Copy out exactly the line that contains "- See 0 to 5" and all lines following it to the end of the data.

SUPPLIED RECORDS -
=== Section Start ===
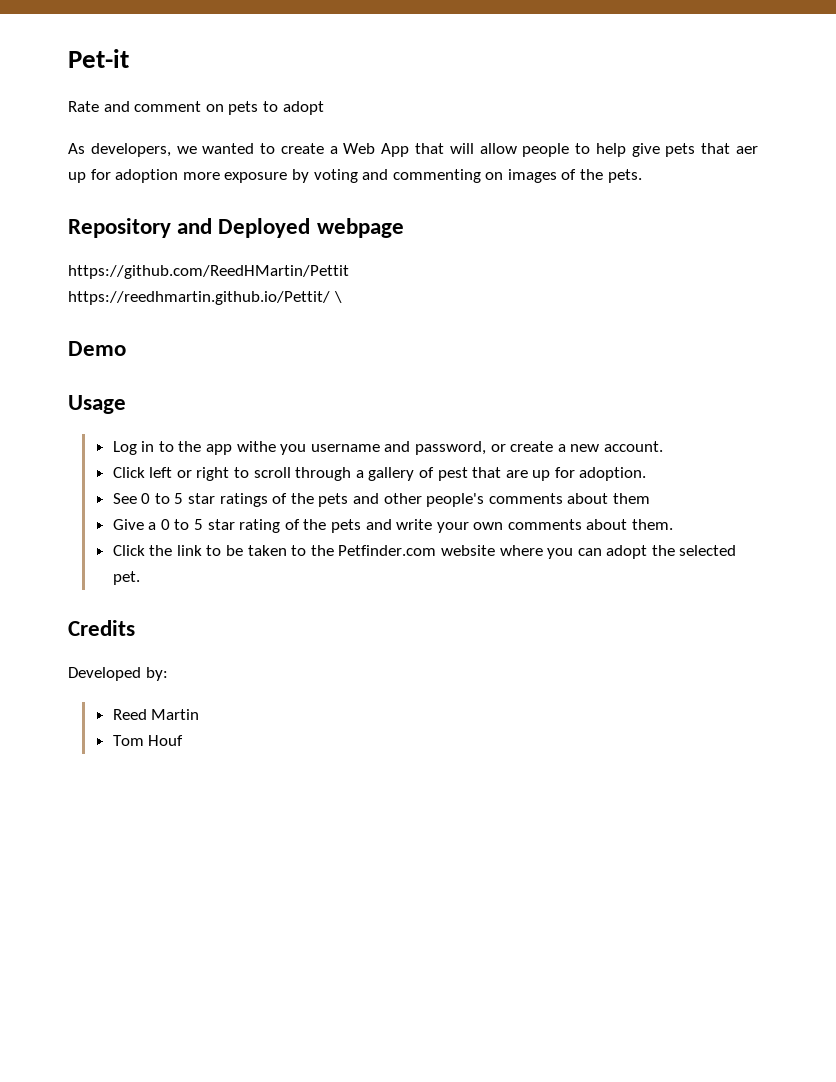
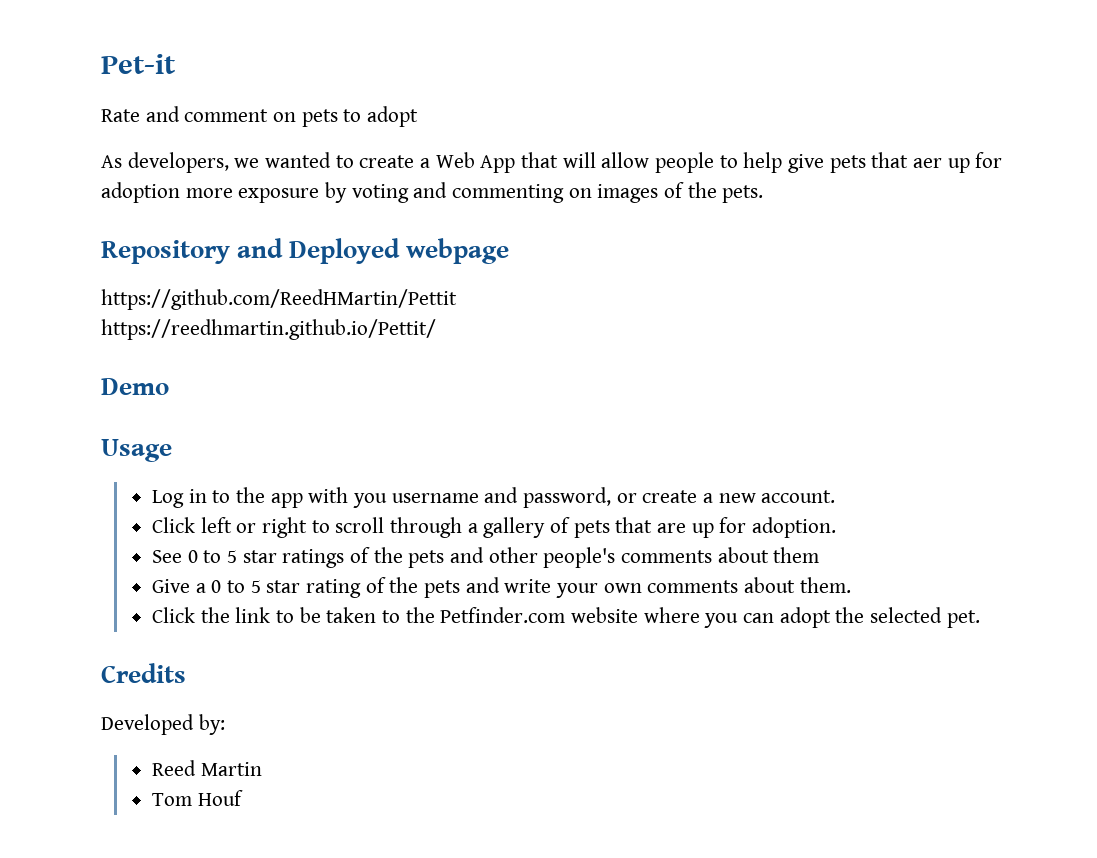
- https://reedhmartin.github.io/Pettit/ \
+ https://reedhmartin.github.io/Pettit/
- Log in to the app withe you username and password, or create a new account.
+ Log in to the app with you username and password, or create a new account.
- Click left or right to scroll through a gallery of pest that are up for adoption.
+ Click left or right to scroll through a gallery of pets that are up for adoption.

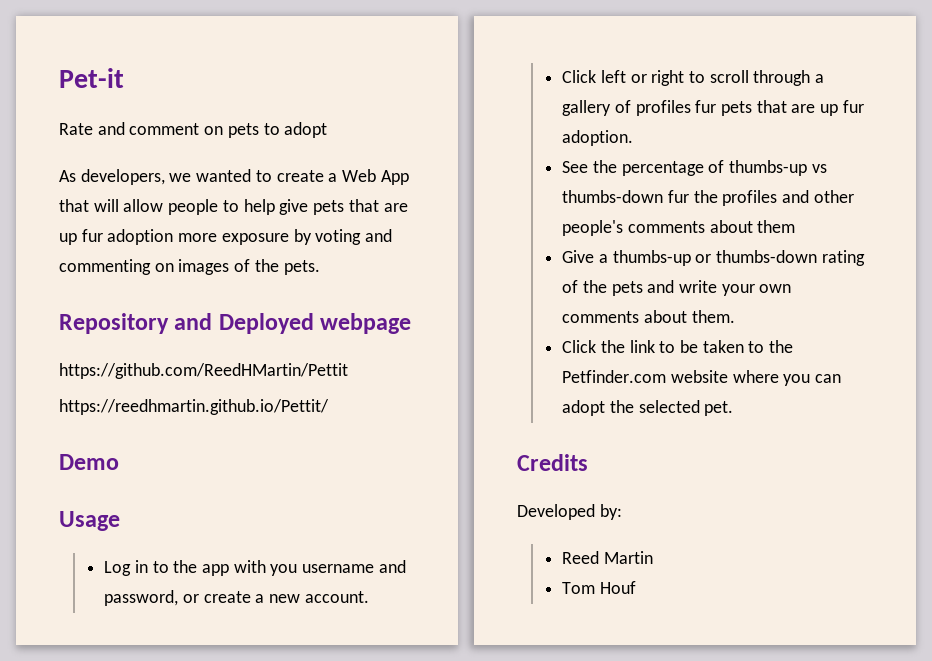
- As developers, we wanted to create a Web App that will allow people to help give pets that aer up for adoption more exposure by voting and commenting on images of the pets.
+ As developers, we wanted to create a Web App that will allow people to help give pets that are up fur adoption more exposure by voting and commenting on images of the pets.
- Click left or right to scroll through a gallery of pets that are up for adoption.
+ Click left or right to scroll through a gallery of profiles fur pets that are up fur adoption.
- See 0 to 5 star ratings of the pets and other people's comments about them
+ See the percentage of thumbs-up vs thumbs-down fur the profiles and other people's comments about them
- Give a 0 to 5 star rating of the pets and write your own comments about them.
+ Give a thumbs-up or thumbs-down rating of the pets and write your own comments about them.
=== Section End ===
EXERCISE RESPONSE -
- See 0 to 5 star ratings of the pets and other people's comments about them
+ See the percentage of thumbs-up vs thumbs-down fur the profiles and other people's comments about them
- Give a 0 to 5 star rating of the pets and write your own comments about them.
+ Give a thumbs-up or thumbs-down rating of the pets and write your own comments about them.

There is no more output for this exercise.